Mayor Bill de Blasio pledged his support on Wednesday to a series of initiatives to cut tobacco use, proposing to raise the minimum price of a pack of cigarettes in New York City to $13 and vowing to sharply reduce, over time, the number of stores that may sell tobacco products.
Raising the minimum price of a pack to $13, from the current $10.50 minimum, would make New York the most expensive place in the nation to buy cigarettes, city officials said.
The goal, Mr. de Blasio said, is to persuade or coerce 160,000 of the 900,000 New York City residents who smoke to stop doing so by 2020.
In pushing the anti-tobacco measures, the mayor, more than three years into his term, has come to embrace a major public health movement that was closely associated with his predecessor, Michael R. Bloomberg, who made the city a leader in efforts to reduce tobacco use.
Many of the initiatives had been on Mr. de Blasio’s desk for well over a year before he took action, to the consternation of public health and antismoking activists who feared that the city was failing to build on earlier gains.
The proposed initiatives would also set minimum prices and create taxes on other types of tobacco products, like smokeless tobacco and small cigars.

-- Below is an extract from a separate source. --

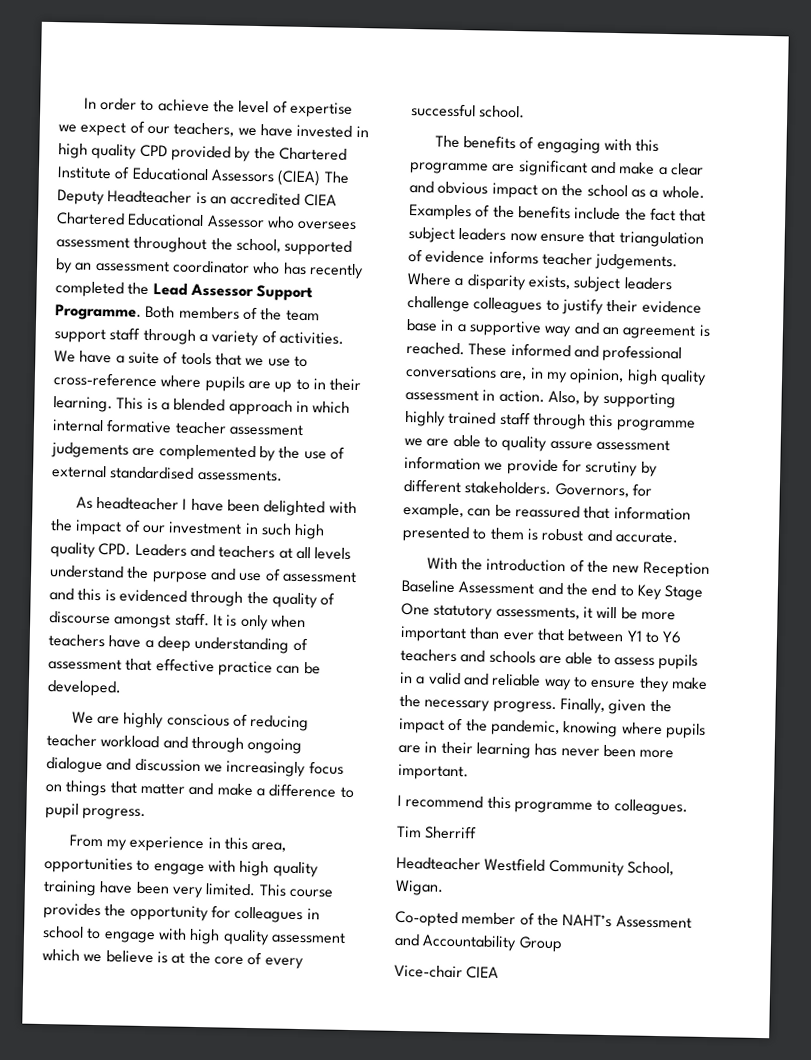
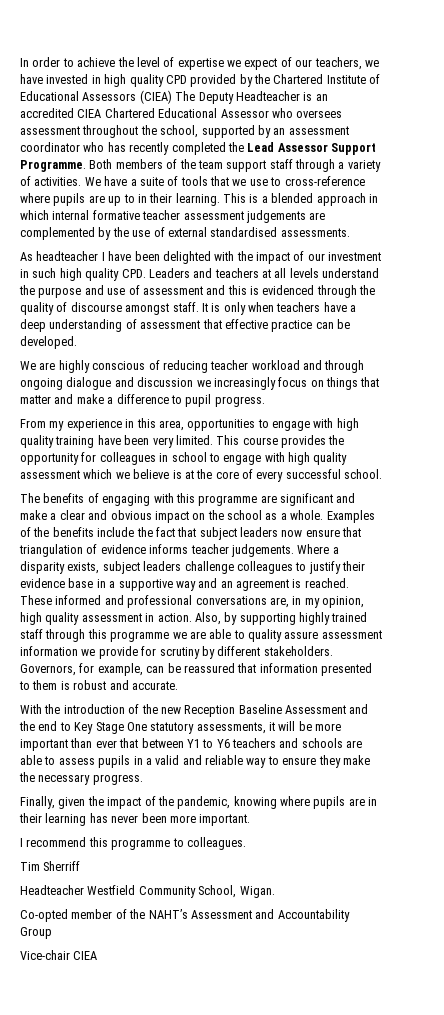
- With the introduction of the new Reception Baseline Assessment and the end to Key Stage One statutory assessments, it will be more important than ever that between Y1 to Y6 teachers and schools are able to assess pupils in a valid and reliable way to ensure they make the necessary progress. Finally, given the impact of the pandemic, knowing where pupils are in their learning has never been more important.
+ With the introduction of the new Reception Baseline Assessment and the end to Key Stage One statutory assessments, it will be more important than ever that between Y1 to Y6 teachers and schools are able to assess pupils in a valid and reliable way to ensure they make the necessary progress.
+ Finally, given the impact of the pandemic, knowing where pupils are in their learning has never been more important.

About 12,000 New Yorkers a year die from smoking-related illnesses, officials said.
“What we’re here today talking about is saving lives,” said Dr. Mary T. Bassett, the city’s health commissioner, who appeared with the mayor at a news conference at the Midtown Manhattan offices of the American Heart Association. “We want to make it easier to quit and harder to smoke.”

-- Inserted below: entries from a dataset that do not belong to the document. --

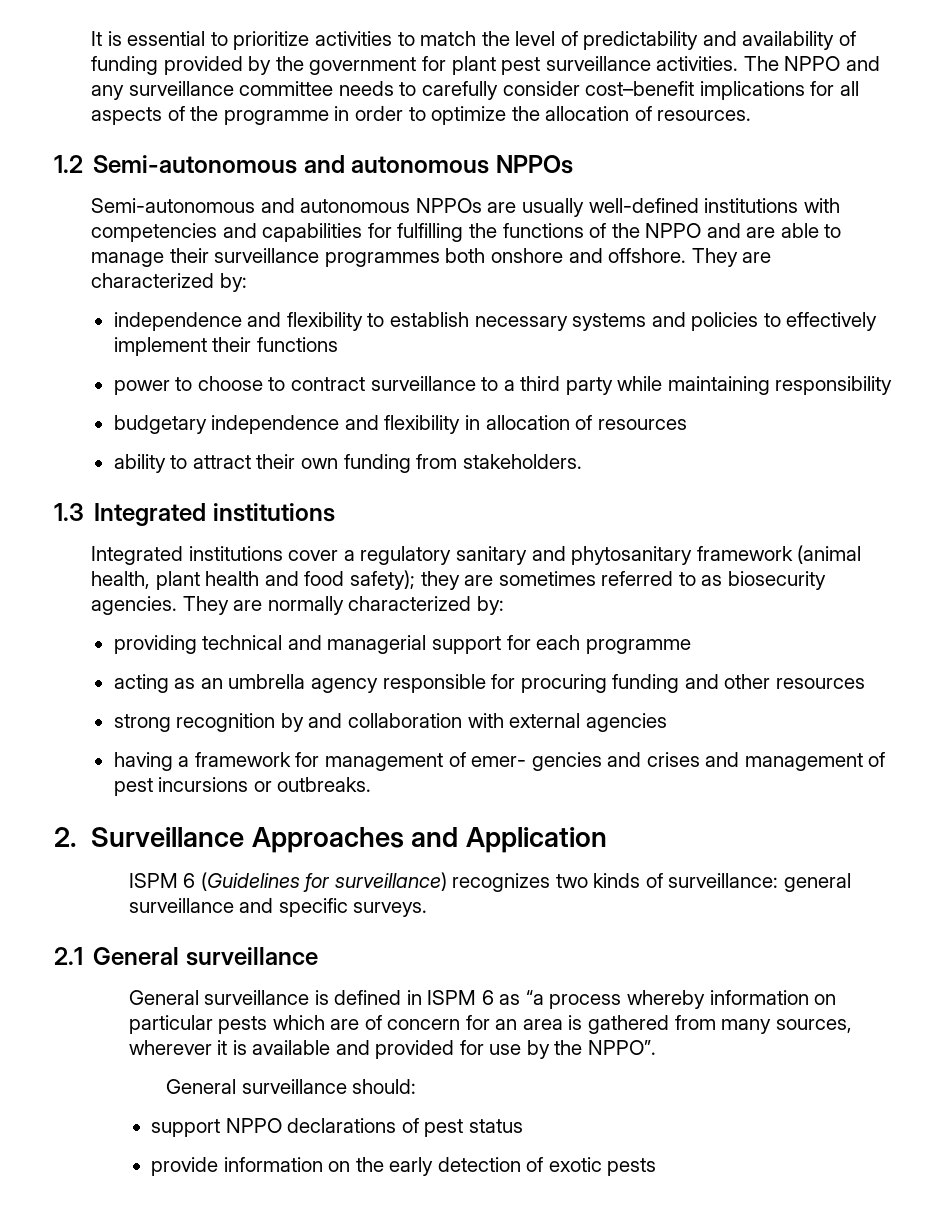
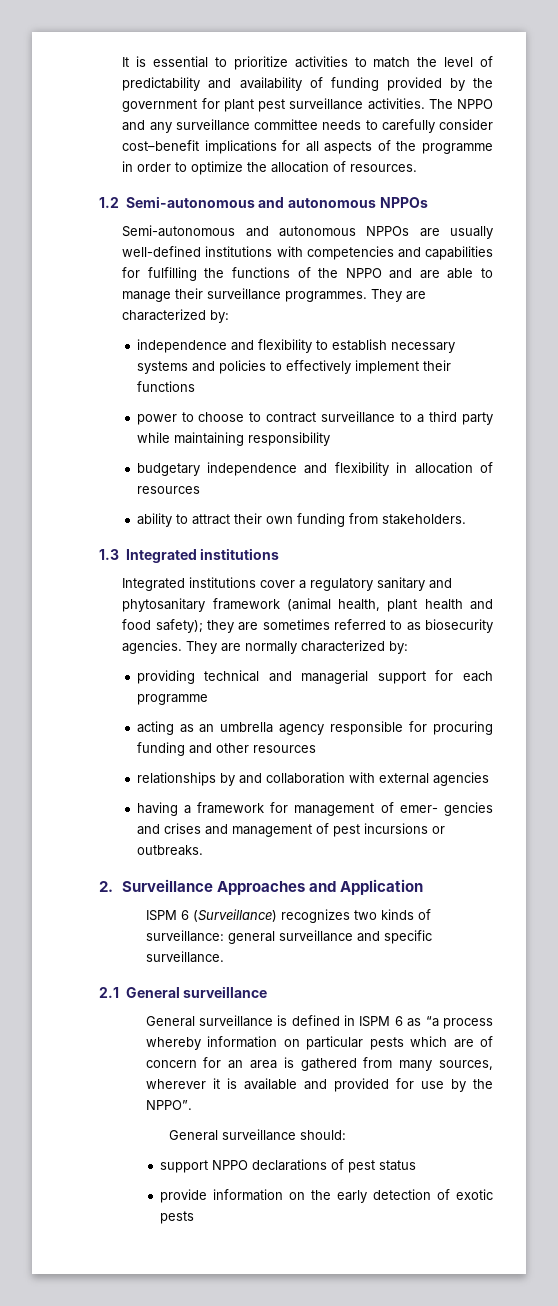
- Semi-autonomous and autonomous NPPOs are usually well-defined institutions with competencies and capabilities for fulfilling the functions of the NPPO and are able to manage their surveillance programmes both onshore and offshore.
+ Semi-autonomous and autonomous NPPOs are usually well-defined institutions with competencies and capabilities for fulfilling the functions of the NPPO and are able to manage their surveillance programmes.
- strong recognition by and collaboration with external agencies
+ relationships by and collaboration with external agencies
- ISPM 6 (Guidelines for surveillance) recognizes two kinds of surveillance: general surveillance and specific surveys.
+ ISPM 6 (Surveillance) recognizes two kinds of surveillance: general surveillance and specific surveillance.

In 2002, when Mr. Bloomberg took office, 21.5 percent of adult New Yorkers smoked, according to the Health Department. As Mr. Bloomberg banned smoking in bars and restaurants and set a minimum price for cigarettes, the rate fell to 14 percent by 2012, and it has fluctuated since.

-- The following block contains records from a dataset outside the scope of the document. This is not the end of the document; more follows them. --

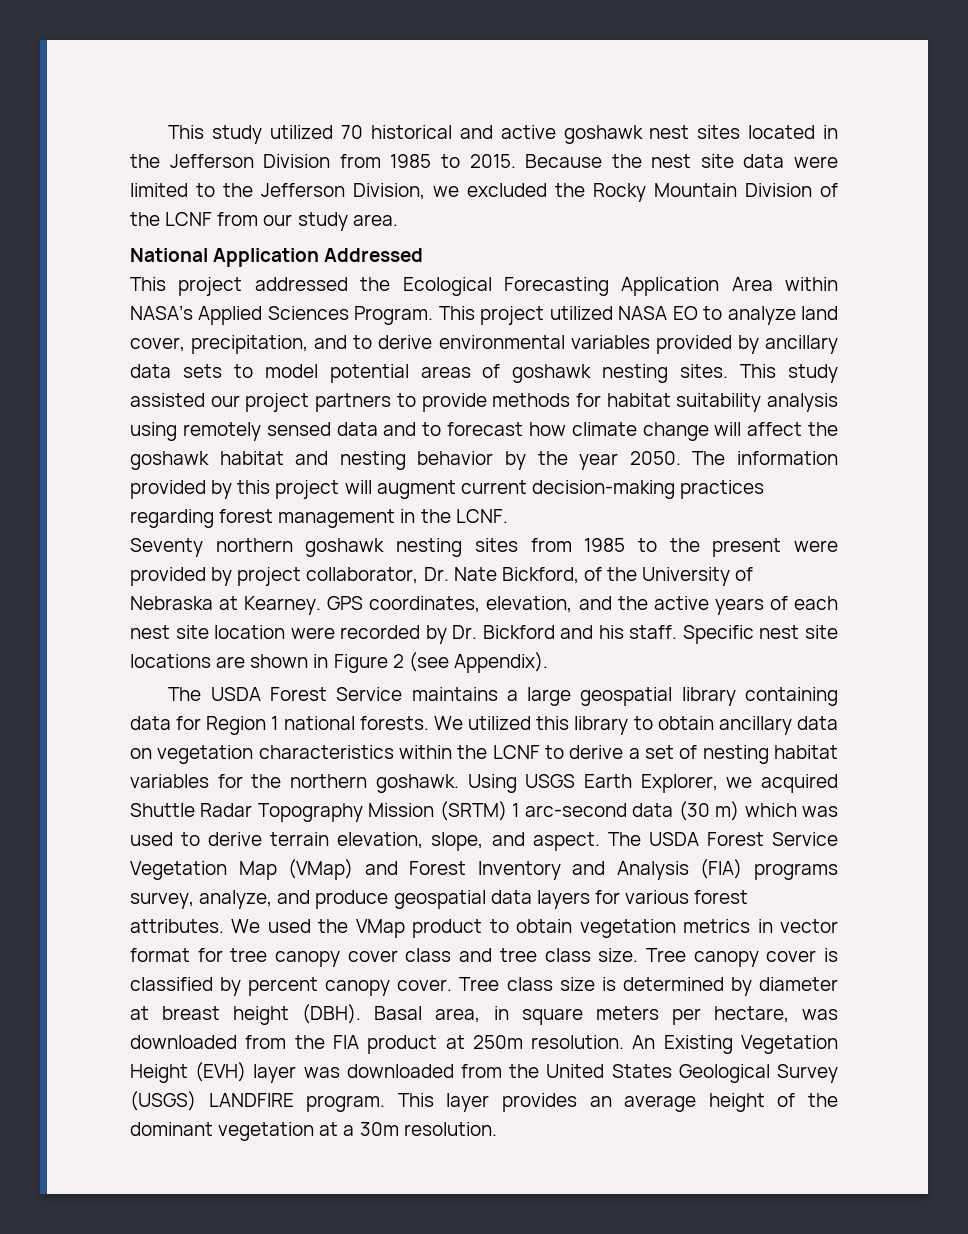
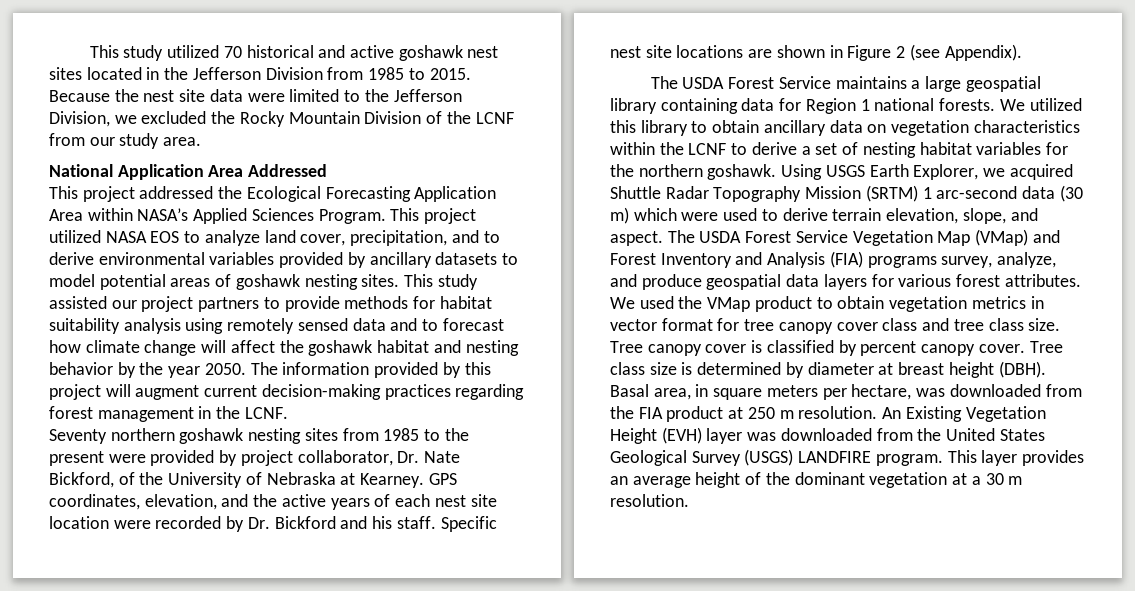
- National Application Addressed
+ National Application Area Addressed
- This project utilized NASA EO to analyze land cover, precipitation, and to derive environmental variables provided by ancillary data sets to model potential areas of goshawk nesting sites.
+ This project utilized NASA EOS to analyze land cover, precipitation, and to derive environmental variables provided by ancillary datasets to model potential areas of goshawk nesting sites.
- Using USGS Earth Explorer, we acquired Shuttle Radar Topography Mission (SRTM) 1 arc-second data (30 m) which was used to derive terrain elevation, slope, and aspect.
+ Using USGS Earth Explorer, we acquired Shuttle Radar Topography Mission (SRTM) 1 arc-second data (30 m) which were used to derive terrain elevation, slope, and aspect.
- Basal area, in square meters per hectare, was downloaded from the FIA product at 250m resolution.
+ Basal area, in square meters per hectare, was downloaded from the FIA product at 250 m resolution.
- This layer provides an average height of the dominant vegetation at a 30m resolution.
+ This layer provides an average height of the dominant vegetation at a 30 m resolution.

“The single most effective way to reduce smoking, especially among kids, is to raise the price,” said Kevin O’Flaherty, a director of advocacy for the Campaign for Tobacco-Free Kids.
Mr. de Blasio said his program consisted of several measures that would be considered as legislation by the City Council.
One measure would, over time, significantly reduce the number of stores allowed to sell tobacco products.
Under a bill introduced in the council this month, the number of licenses issued to retailers to sell tobacco products in each of the city’s 59 community board districts would be set at half the current level. The reduction would be achieved gradually through attrition, because current license holders would be allowed to retain and renew their licenses.
There are about 9,000 stores or other locations licensed to sell tobacco products in the city. Dr. Bassett, the health commissioner, said the number was expected to drop below 6,000 over 10 years.
Philadelphia and San Francisco have put in place similar licensing restrictions.
A study by the American Cancer Society found that as of October, 8,992 retail outlets were licensed to sell tobacco in New York. About a third of those were within 500 feet of a school.
Other studies have shown that tobacco sellers are disproportionately concentrated in poor neighborhoods.
Another proposal would prohibit pharmacies from selling tobacco products. Councilman Brad Lander, a Brooklyn Democrat, said about 550 pharmacies currently sold cigarettes and other tobacco products.
As part of the package, the sellers of electronic cigarettes would be required for the first time to obtain licenses; after an initial period, no new licenses would be issued. Another initiative would require landlords to disclose rules on tobacco use in apartment buildings; if prospective tenants prefer smoke-free buildings, city officials hope that could provide an incentive for landlords to bar cigarette smoking in apartments.
Corey Johnson, a Manhattan Democrat who is the chairman of the City Council health committee, said that he had long struggled with addiction and that while he had quit drinking and taking drugs, he could not break his tobacco habit.
“It was easier to quit drinking and using illegal drugs than it is to quit smoking,” he said.
Health officials presented Mr. de Blasio with a similar package of measures in the second half of 2015. In March 2016, he said in a television interview that he would unveil anti-tobacco initiatives within weeks. More than a year passed before his announcement on Wednesday.
“Since we came in, I’ve focused on opening up whole new veins in the fight for health and safety,” Mr. de Blasio said of the delay, citing initiatives to increase mental health services, reduce traffic fatalities and fight crime.
“We were balancing a lot of factors,” he added. “It was a question of sequencing everything.”
Asked when the City Council would pass the bills, Mr. de Blasio said, “The sooner the better.”